(Records provided)
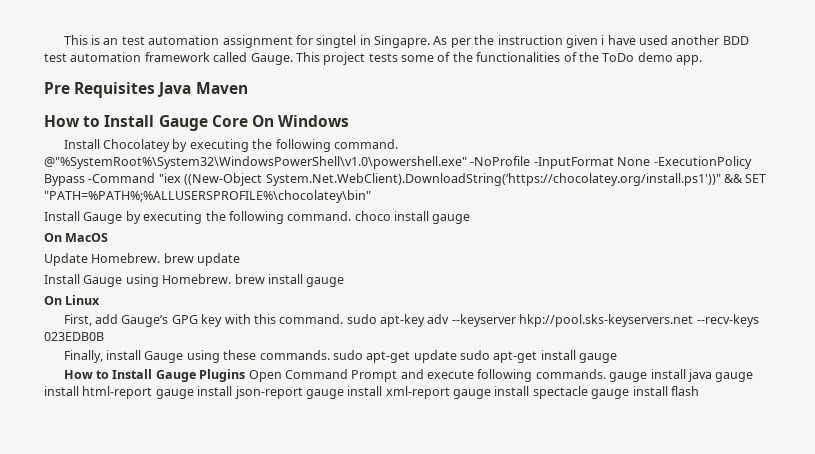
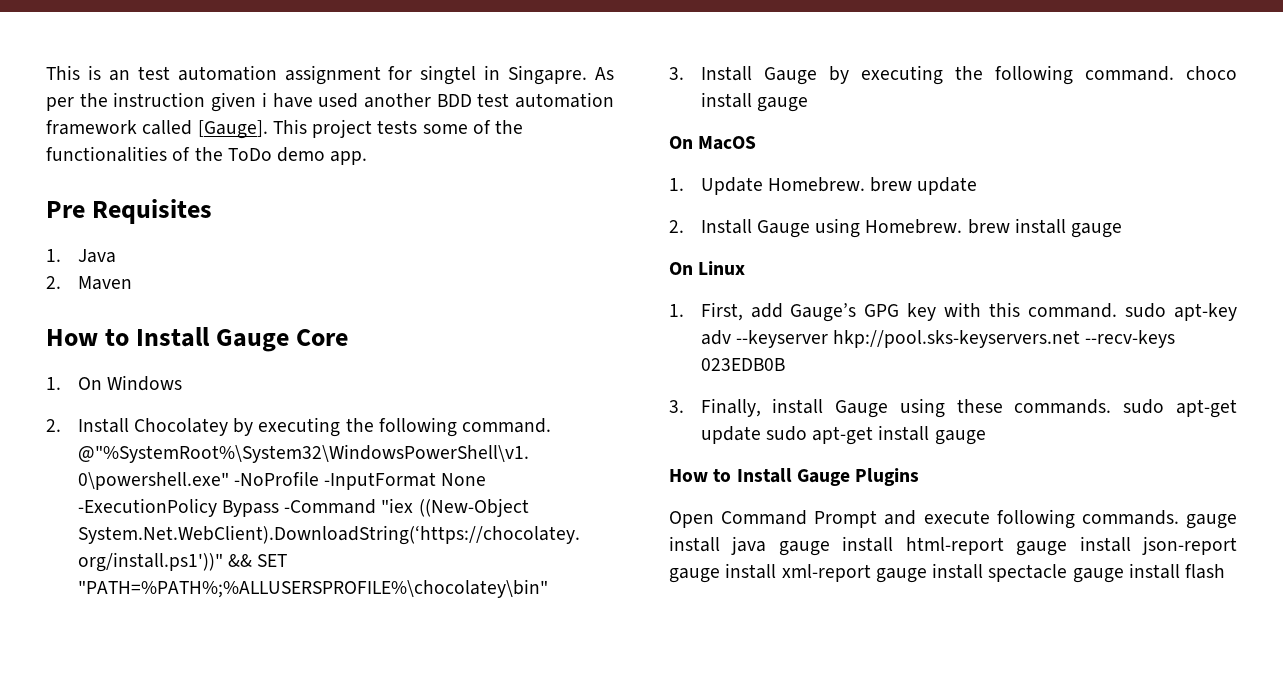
[250,53,293,65] Gauge. -> [197,120,268,139] [Gauge].
(156, 90) none -> [46,249,61,262] // 1.
(192, 89) none -> [46,276,61,289] // 2.
(248, 121) none -> [46,377,61,390] // 1.
(350, 121) none -> [46,419,61,432] 2.
(371, 196) none -> [669,67,684,80] 3.
(109, 237) none -> [669,178,684,191] 1.
(241, 259) none -> [669,220,684,233] 2.
(101, 300) none -> [669,304,684,317] 1.
(104, 336) none -> [669,400,684,413] 3.
(246, 375) none -> (920, 477) //

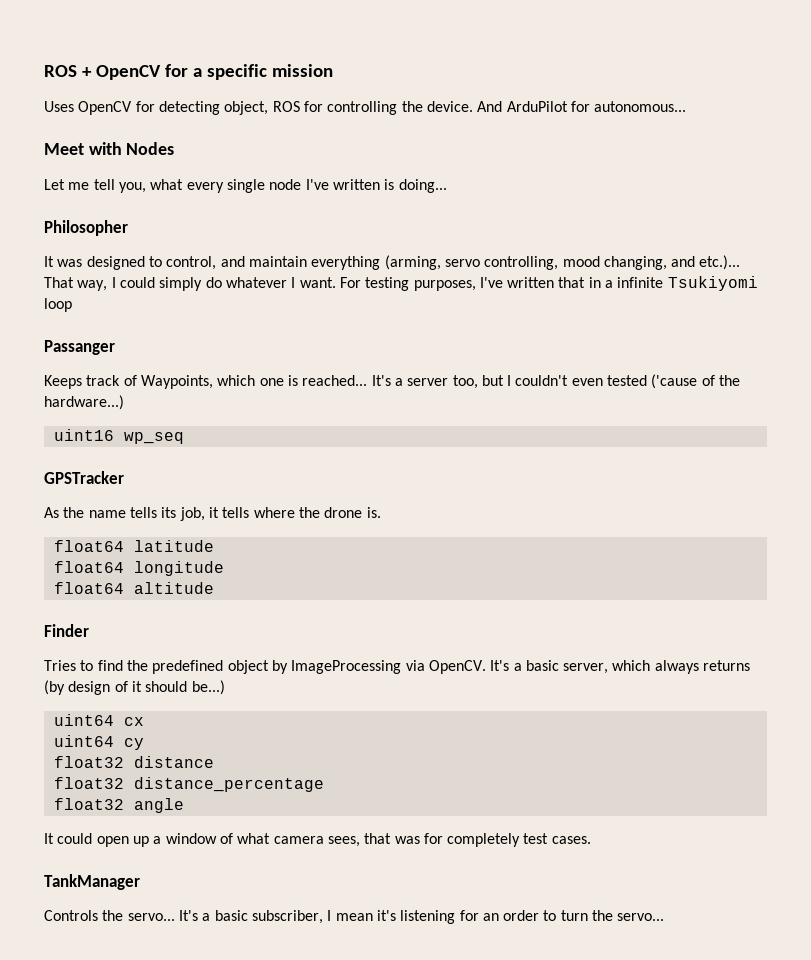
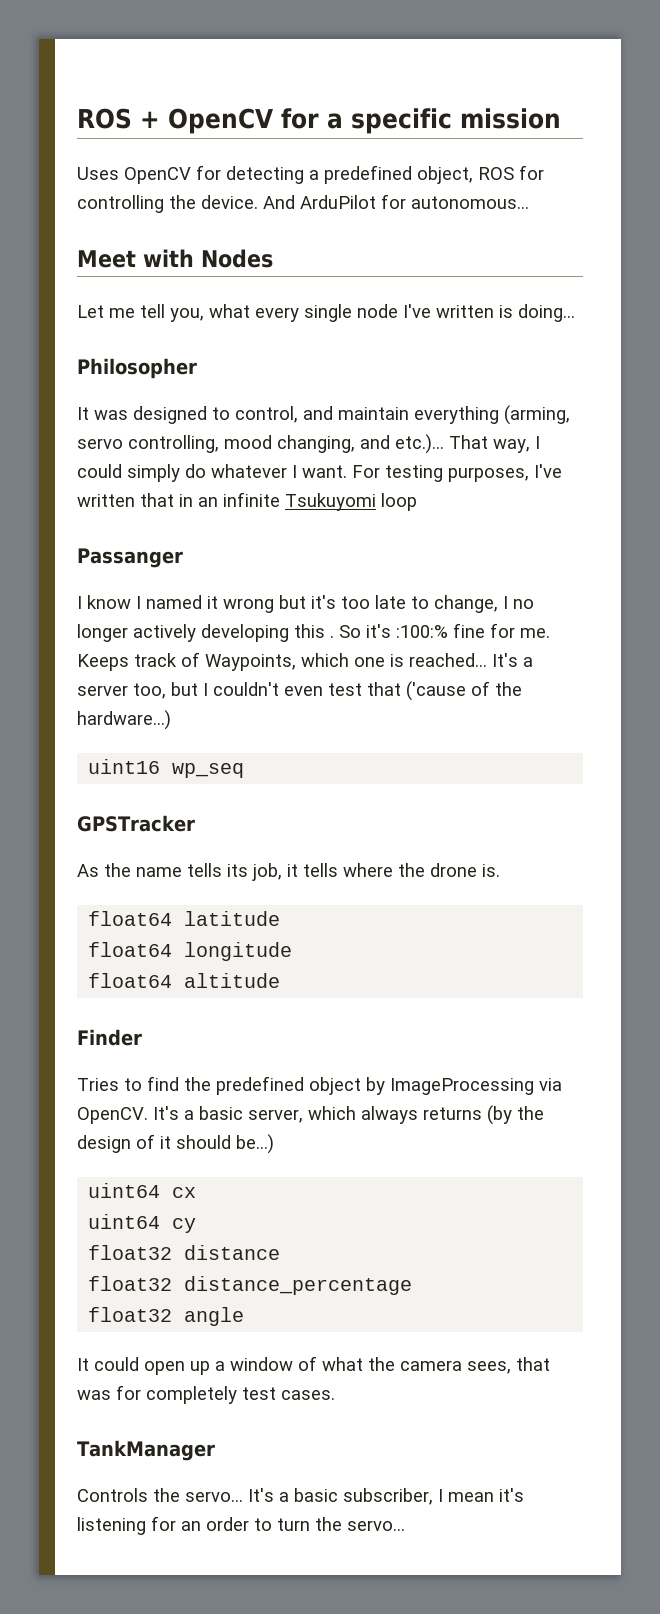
(220, 108) none -> [309,165,412,184] a predefined
[605,276,758,291] a infinite Tsukiyomi -> [198,492,376,511] an infinite Tsukuyomi
(115, 347) none -> [77,595,534,613] [77,623,550,642] I know I named it wrong but it's too late to change, I no longer actively developing this . So it's :100:% fine for me.
[607,375,648,386] tested -> [328,682,401,696] test that
(65, 687) none -> [517,1106,544,1120] the
(271, 838) none -> [368,1357,395,1371] the

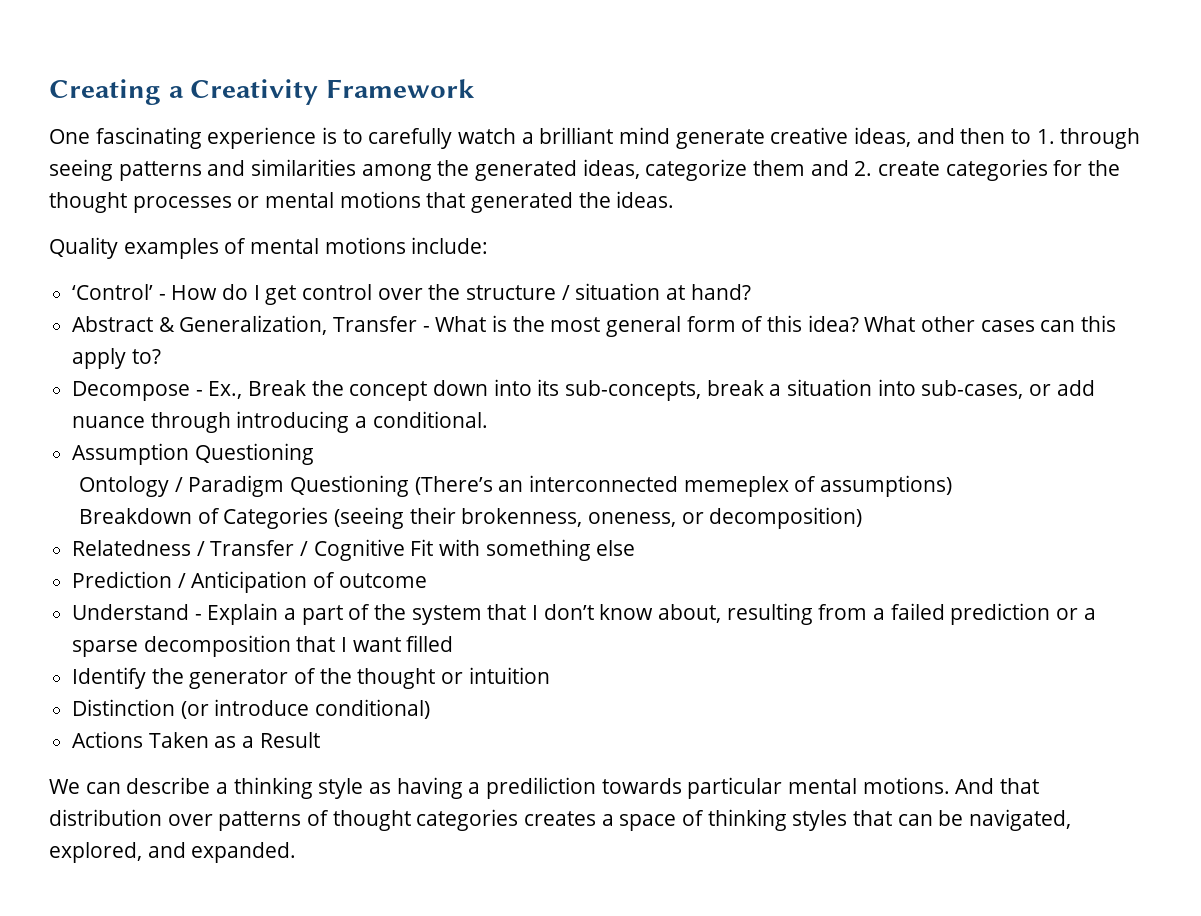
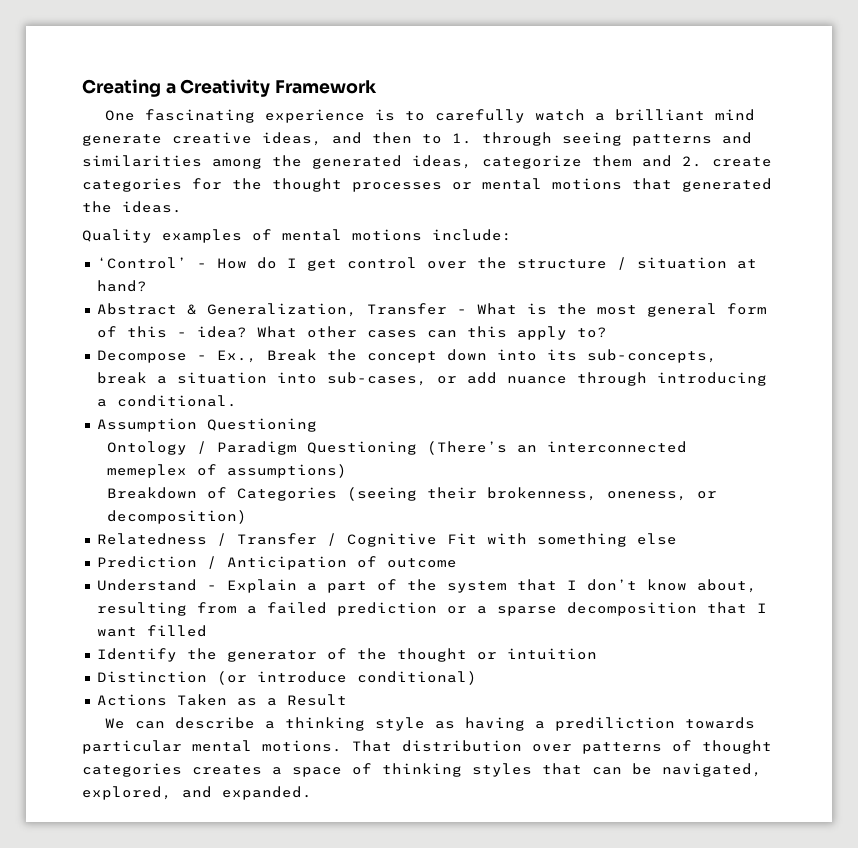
(803, 323) none -> [176,332,187,337] -
[955,778,1040,794] And that -> [352,740,392,752] That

(What the exercise asks) The string "that" marks the lines to return from the material. Copy each one.

(Answer to the exercise)
[607,375,648,386] tested -> [328,682,401,696] test that
[955,778,1040,794] And that -> [352,740,392,752] That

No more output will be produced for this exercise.